Ha poi preso parola Dominga Paridi referente del supporto psicologico della nostra Associazione che ha condiviso la sua esperienza con le famiglie Huntington, tanto con la loro difficoltà di dare una qualche forma ai propri vissuti quanto con l’importanza di farlo, non solo per il malato ma anche per i suoi cari, perché attraverso la verbalizzazione, lo scambio, il provare a maneggiare emozioni e sentimenti, è possibile trovare orizzonti di senso, risorse, strumenti per affrontare tutti i cambiamenti che la malattia porta inevitabilmente con sé.
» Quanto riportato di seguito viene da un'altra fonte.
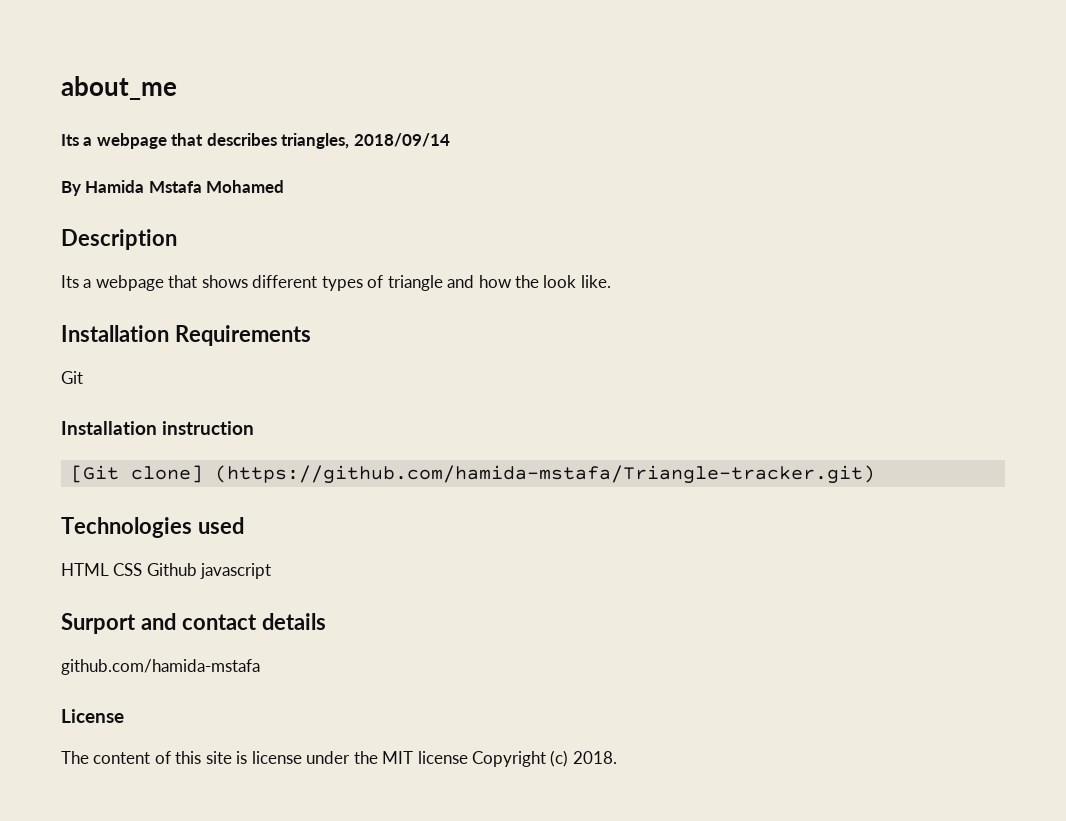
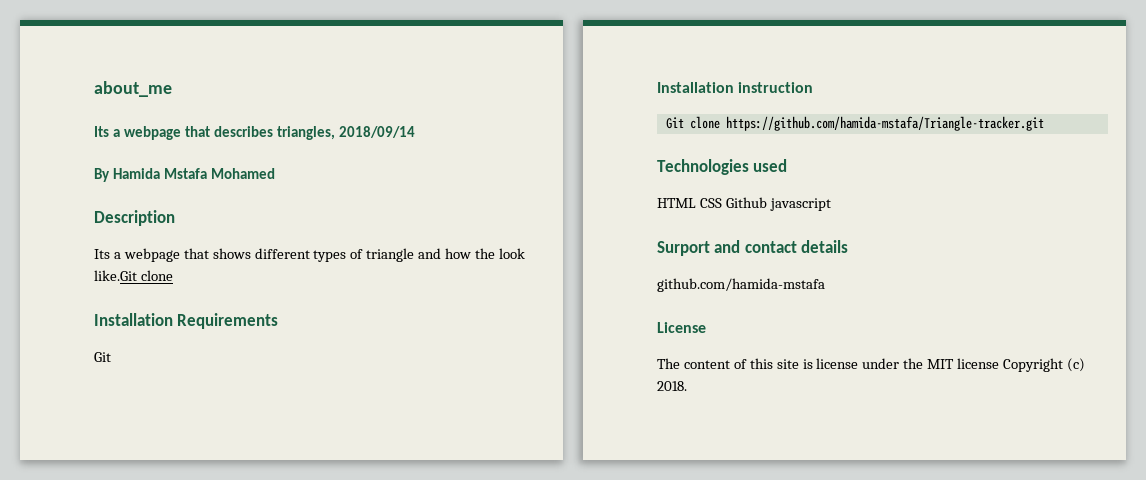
[580,275,611,288] like. -> [94,270,173,281] like.Git clone
[70,465,875,484] [Git clone] (https://github.com/hamida-mstafa/Triangle-tracker.git) -> [665,116,1044,131] Git clone https://github.com/hamida-mstafa/Triangle-tracker.git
Fondazione Telethon ETS ha voluto essere presente con un video messaggio. “Se ci mettiamo tutto l’impegno possibile, il sacrificio la passione, il tempo … se stringiamo i denti, non dormiamo, sopportiamo la fatica, guardiamo solo avanti, allora possiamo farcela da soli? La risposta è no, non sempre. Spesso senza una mano che si allunga che per afferrare la nostra e che nel momento peggiore ci sorregge e ci tiene a galla, è impossibile farcela. Gli altri possono fare la differenza”. Le parole di Mario Calabresi lette da Laura Romano Relazioni con Pazienti e Associazioni, sono state un meraviglioso passaggio di testimone a due delle autrici di Rockstar. Il coraggio di darsi la possibilità che ci hanno raggiunto da Verona.
Elisa Zoldan, a fianco della giovane Sara Falsiroli, malata di Huntington che del Libro ha curato tutte le illustrazioni, ha raccontato come quelle pagine nate da una conoscenza reciproca cresciuta nel tempo, siano state un’occasione preziosa per capirsi e soprattutto desiderino essere una testimonianza concreta di come i “sogni sono diventati fondamentali quando sembravano impossibili… finché erano facilmente realizzabili restavano in attesa del momento buono. Ed invece eccoti qui a realizzarli proprio quando la paura che fossero ormai dimenticati ti ha dato il coraggio di renderli possibili”.